Web page revision data:

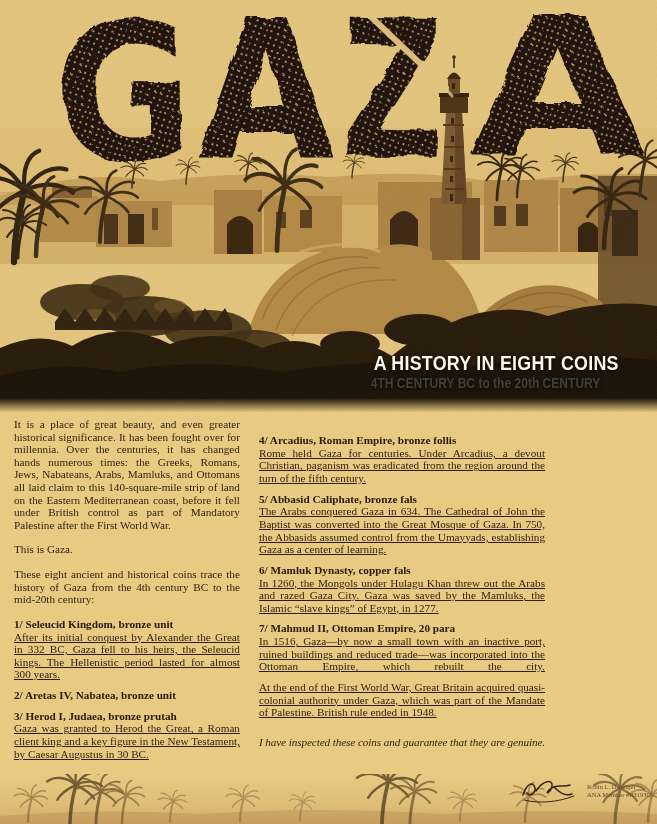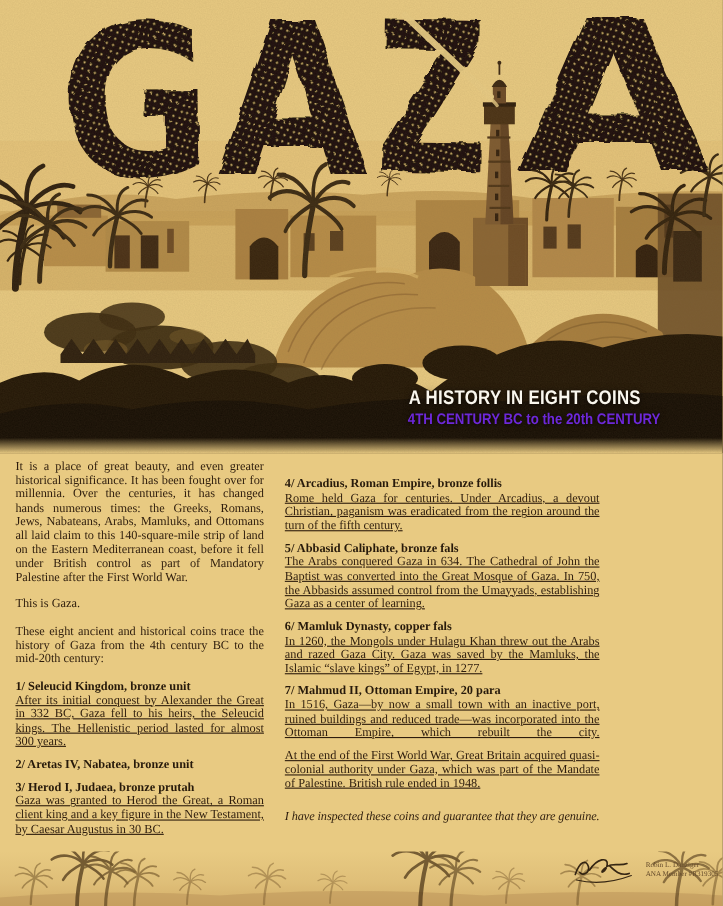--- a/index.html
+++ b/index.html
@@ -17,7 +17,7 @@
     color:#faf7ee; line-height:1.05;
     text-shadow:0 1px 3px rgba(18,11,3,.85), 0 0 6px rgba(18,11,3,.5);
   }
-  .history-block .sub1{font-size:18px; font-weight:bold; letter-spacing:.3px; white-space:nowrap;}
+  .history-block .sub1{font-size:21px; font-weight:bold; letter-spacing:.3px; white-space:nowrap;}
   .history-block .sub1 span{display:inline-block; transform:scaleX(.85); transform-origin:center;}
   .history-block .sub2{font-size:14px; font-weight:bold; color:#6d28d9; margin-top:2px; white-space:nowrap;}
   .history-block .sub2 span{display:inline-block; transform:scaleX(.86); transform-origin:center;}

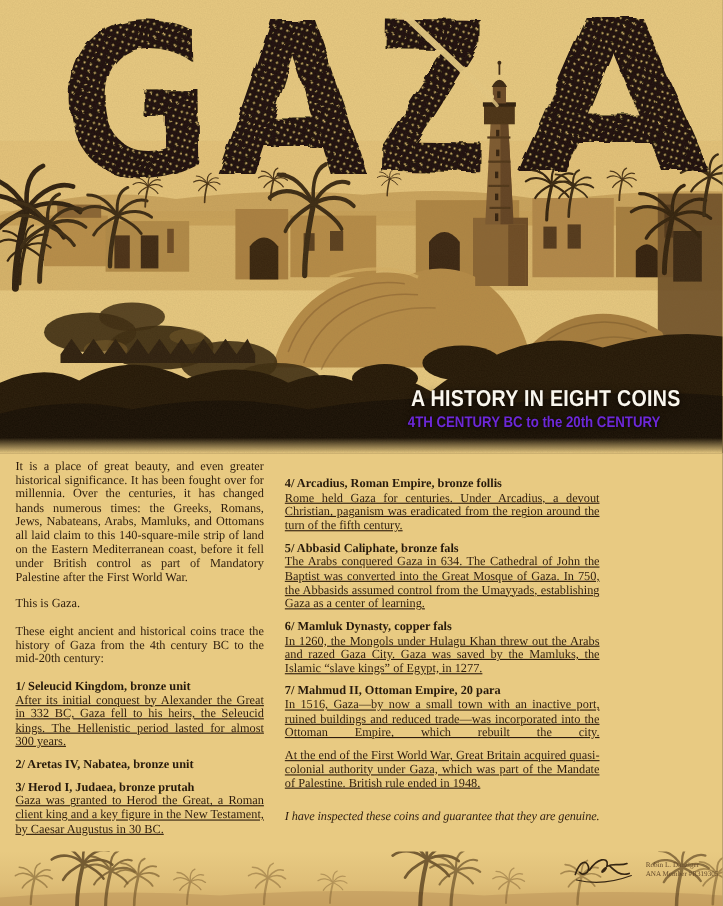--- a/index.html
+++ b/index.html
@@ -19,7 +19,7 @@
   }
   .history-block .sub1{font-size:21px; font-weight:bold; letter-spacing:.3px; white-space:nowrap;}
   .history-block .sub1 span{display:inline-block; transform:scaleX(.85); transform-origin:center;}
-  .history-block .sub2{font-size:14px; font-weight:bold; color:#6d28d9; margin-top:2px; white-space:nowrap;}
+  .history-block .sub2{font-size:14px; font-weight:bold; color:#404040; margin-top:2px; white-space:nowrap;}
   .history-block .sub2 span{display:inline-block; transform:scaleX(.86); transform-origin:center;}
   
   .content{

Goal of the exercise - The answer should be one number, namely how many lines of the entries above include the string "block".

Result below - 10